The Lone Ranger of the Manti-La Sal Forest was my idol. My father, Julian Thomas, spent most of his life in a green khaki shirt, proudly wearing a forest service pin. His job was to keep the mountains from eroding under the pounding of heavy spring rains. He was also assigned to help coax life back into depleted grazing lands and, in the spring, he determined the number of cattle and other livestock that would be allowed in the forest to graze. And whenever it was needed, Dad was ready to hand out advice, wisdom, and encouragement to the other rangers on the million-acre parcel of forest under his jurisdiction. His welcome words were also readily available to my brothers and me. We were always tagalong observers on his trips into the forest or onto the range. Sometimes the back of a pickup truck was our chariot into the world Mother Nature had created for us; other times horses carried us on our journey into the wild. Some of my most precious memories of my father are of the days I spent bouncing along by his side in the green forestry truck, surveying the mountains. When we weren’t hauling any equipment, I was allowed to view the fabulous vantage point from the hayrack fastened over the truck’s cab. I can still remember the wind blowing my long braids behind me while I grabbed leaves from passing trees.
Dad used these special times to teach me important lessons about life. Once, after a long horseback ride, he asked if I could find my way back home. I had been too absorbed in viewing the scenery and enjoying the fun of the day to pay any attention to where we were going, so I had no idea how to get back.
“Before you leave home,” Dad imparted, “always look around the mountains and get an idea of where you are. Find a landmark and get well in mind where you are so you can always find your way back.”

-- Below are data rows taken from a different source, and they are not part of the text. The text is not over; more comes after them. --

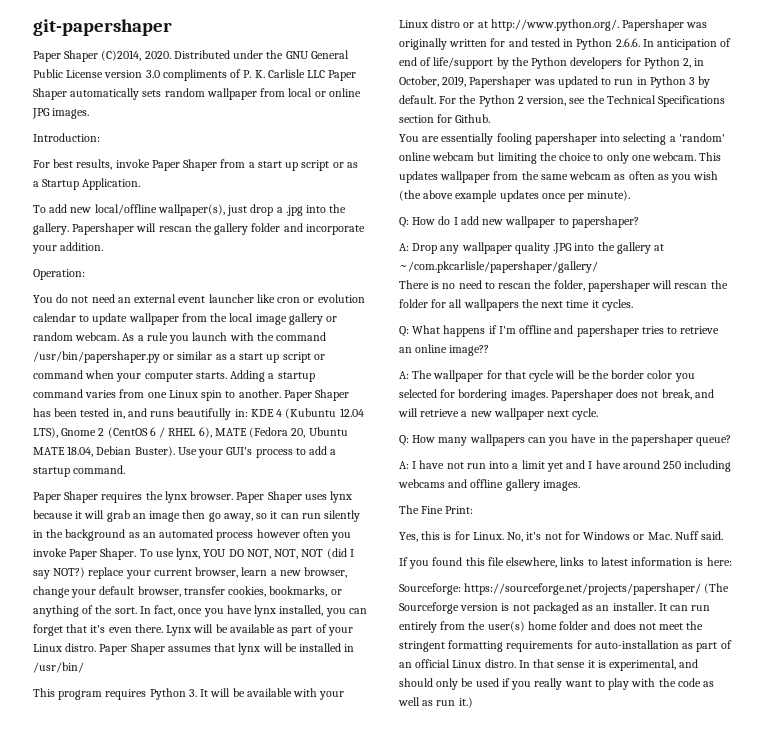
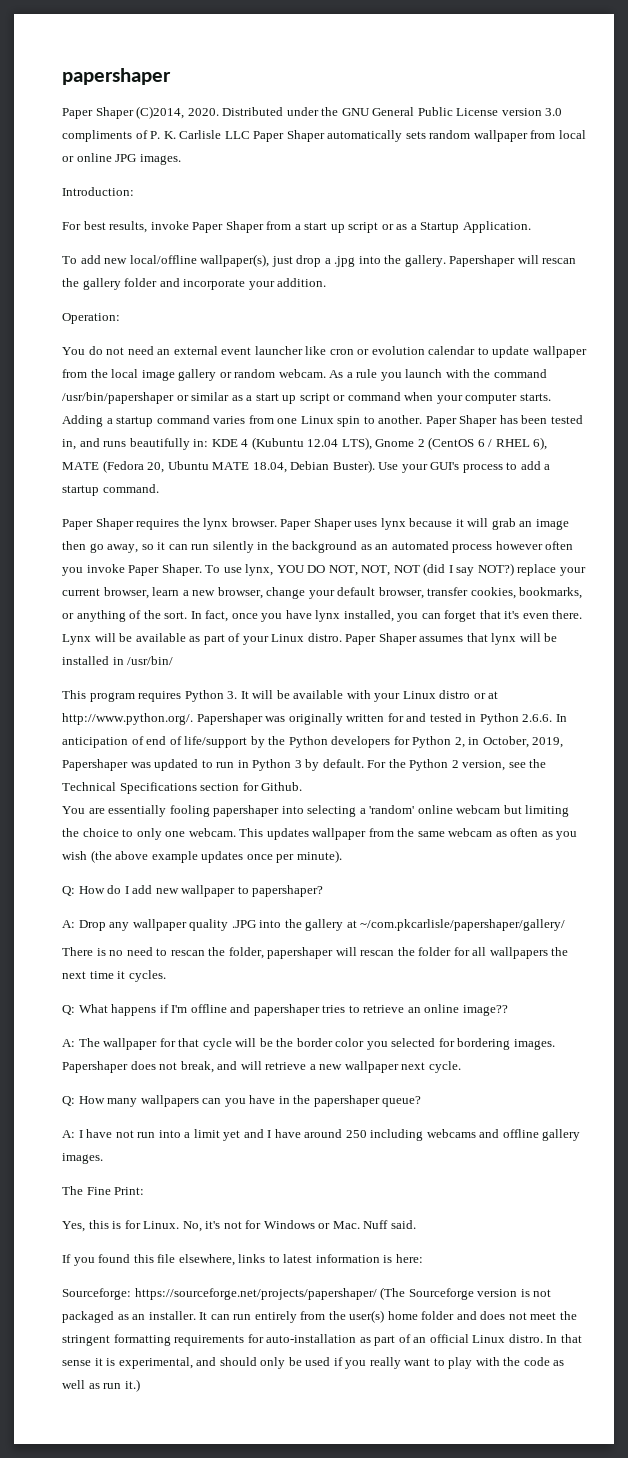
[33,19,172,36] git-papershaper -> [62,68,171,85] papershaper
[33,351,160,363] /usr/bin/papershaper.py -> [62,392,174,404] /usr/bin/papershaper

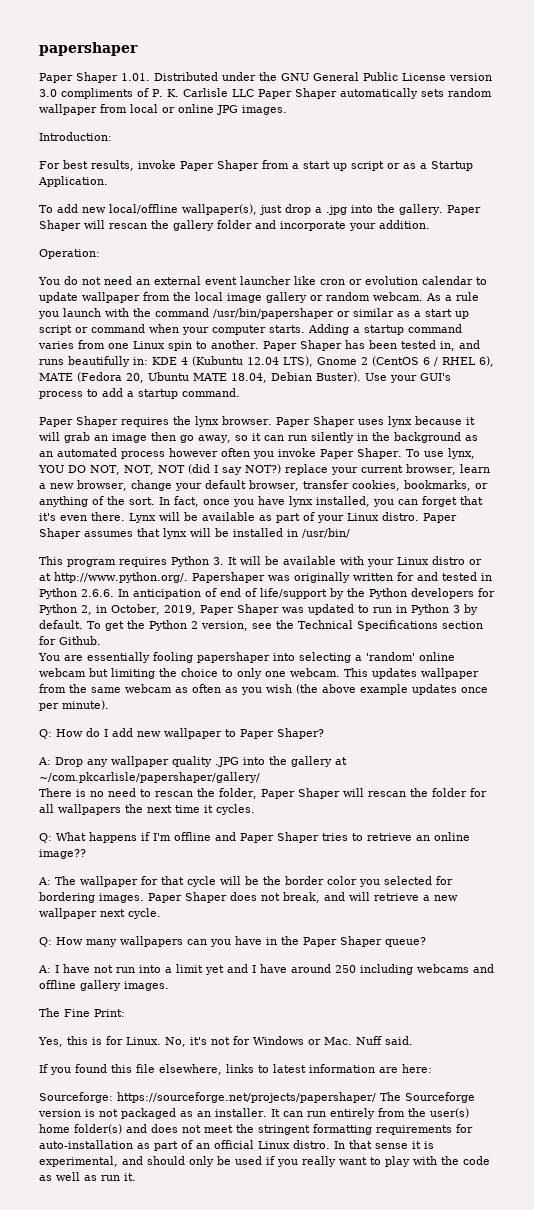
[136,106,219,119] (C)2014, 2020. -> [121,73,150,81] 1.01.
[449,255,516,267] Papershaper -> [446,205,481,215] [39,220,81,231] Paper Shaper
[62,759,128,771] Papershaper -> [199,604,279,615] Paper Shaper
[367,760,387,768] For -> [87,621,124,631] To get
[252,885,324,897] papershaper? -> [240,728,324,739] Paper Shaper?
[267,947,334,959] papershaper -> [260,788,340,799] Paper Shaper
[253,1004,320,1016] papershaper -> [240,832,319,843] Paper Shaper
[62,1061,128,1073] Papershaper -> [148,892,227,903] Paper Shaper
[313,1095,380,1107] papershaper -> [303,936,382,947] Paper Shaper
[383,1255,393,1263] is -> [379,1067,398,1073] are
[380,1287,406,1300] (The -> [380,1092,401,1101] The
[421,1311,455,1320] folder -> [74,1124,122,1134] folder(s)
[124,1379,140,1392] it.) -> [124,1173,136,1181] it.

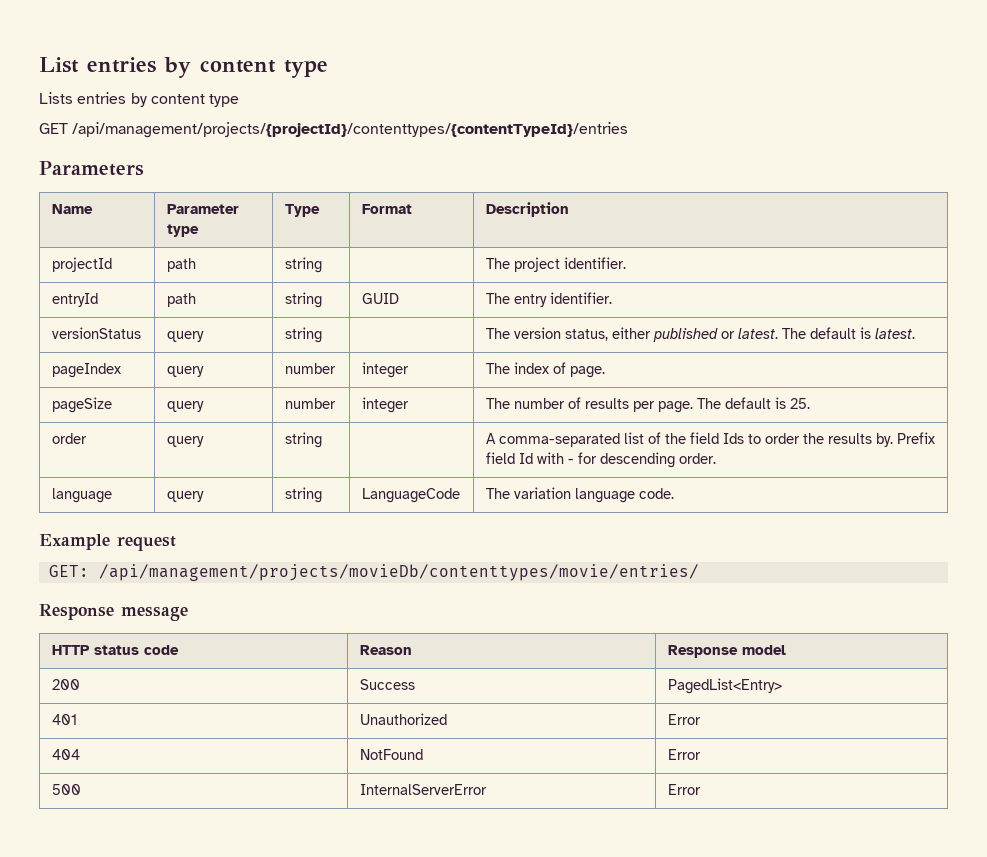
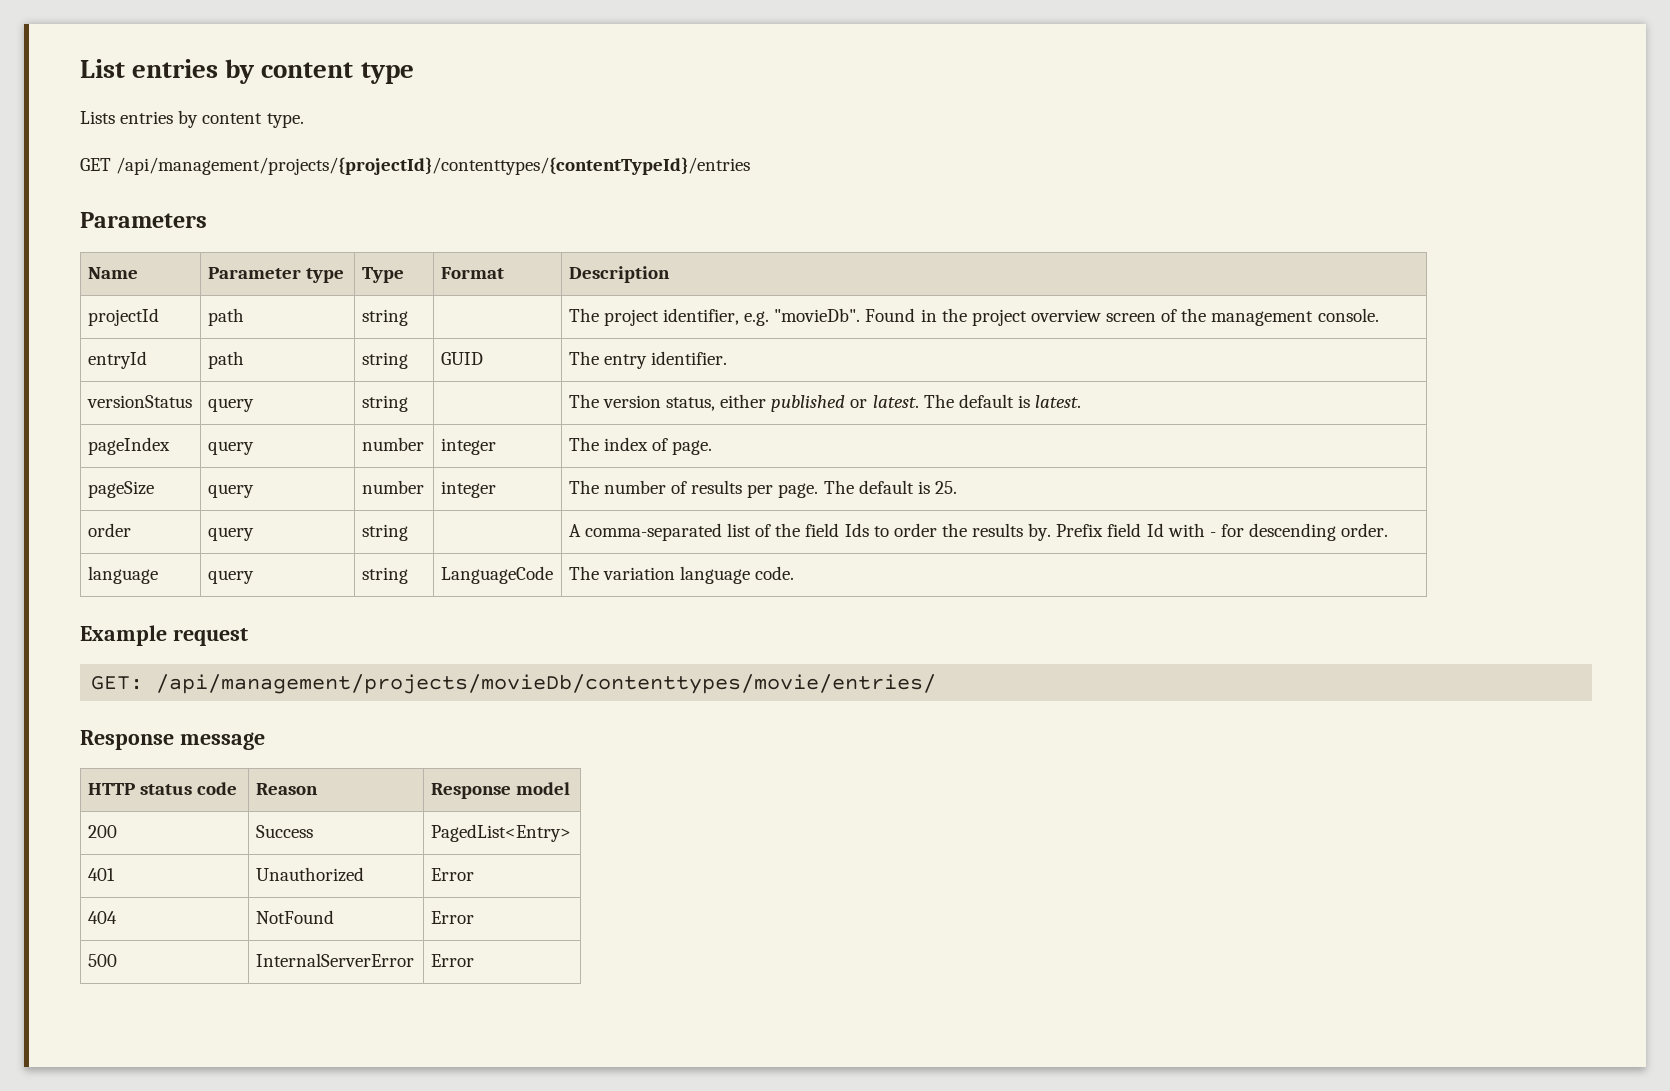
[209,94,240,107] type -> [266,113,304,128] type.
[563,257,626,269] identifier. -> [663,308,1379,326] identifier, e.g. "movieDb". Found in the project overview screen of the management console.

His advice has served me well. I’ve visited hundreds of cities where there weren’t always mountains to direct my path. But I’ve learned that all you need is one landmark to anchor yourself. If you know who you are and where you’re going, you’ll always be able to get back.
I credit my father with my love of the outdoors. But it was my mother, Norene, who fostered my innate creativity. Part of the reason Mother relied on ingenuity so strongly was due to the reality that we lived a hundred miles from the nearest big city. I remember Mother collecting honeycombs, then melting them down and separating the honey. I also remember watching her make homemade soap and root beer. She milked our cows. Although we didn’t have a store down the street to buy anything we wanted, we did have the world at our fingertips, and she made sure we used it.
Mother would not have dreamed of buying a ready-made Halloween costume. So, in October, she would hand us kids a stack of old Children’s Friend magazines.
“Look through the pictures and find something you like,” she’d tell us. “But you can’t use anything the way it appears. Instead, she said, we could combine ideas from more than one costume to make a truly unique and interesting outfit. With the excitement that overtakes most kids in planning the best costume ever, my brothers and I would pore over the magazines for hours. Then we’d discuss what exactly we’d come up with. Almost always, one of us won an award for our work. One year, my brother Jared spent hours painstakingly constructing a fat man costume. Another time, he won an award for impersonating a skunk.
If organic, free-range, and homegrown were descriptions of healthy food, we had all of that and more. Both Mother and Dad were raised during the Depression. Life, when they grew up, was a challenge if they did not grow their food. Not only did they grow it, but they knew how to can it and store it away for the cold winters.
We always raised our chickens and beef. Hence, we learned how to eat a lot of items that you do not see in the store. I remember eating tongue, heart, liver, and gizzard. When it came time for a cow to be prepared to be eaten, they were taken to the butcher shop in town and cut up into edible portions.
When the old chickens stopped laying eggs and were ready for us to eat them, my dad heated a huge pot of water. The heads of the chicken were then cut off. Often the chickens ran around without their heads. They soon fell to the ground dead. We then put them in the boiling hot water. After that, we took them out of the water and pulled their feathers out. They were then cleaned and prepared for the freezer.
Often, we had two big gardens. We were expected to work in the garden to help prepare our food. We grew everything from corn on the cob to beets, radishes, lettuce, carrots, and cucumbers. We had fresh vegetables all summer. Then the items that could be canned were bottled and put down in the cellar for the winter. We had a room in the basement that was filled with bottled items. We would also buy peaches, pears, and apples and bottle them.
Whole wheat bread was our everyday staple. My mother ground the wheat and then made the bread. We often helped her knead the bread to develop the gluten, which is an important step in preparing the bread. The coarse ground wheat was used to make morning mush.
Fresh eggs were gathered every day, even in the winter. We also got milk from our cow every day.
I do not think there was another way to have a healthier diet. We contracted some of childhood diseases, but basically, we were all very healthy. I don’t remember any of us being allergic to anything.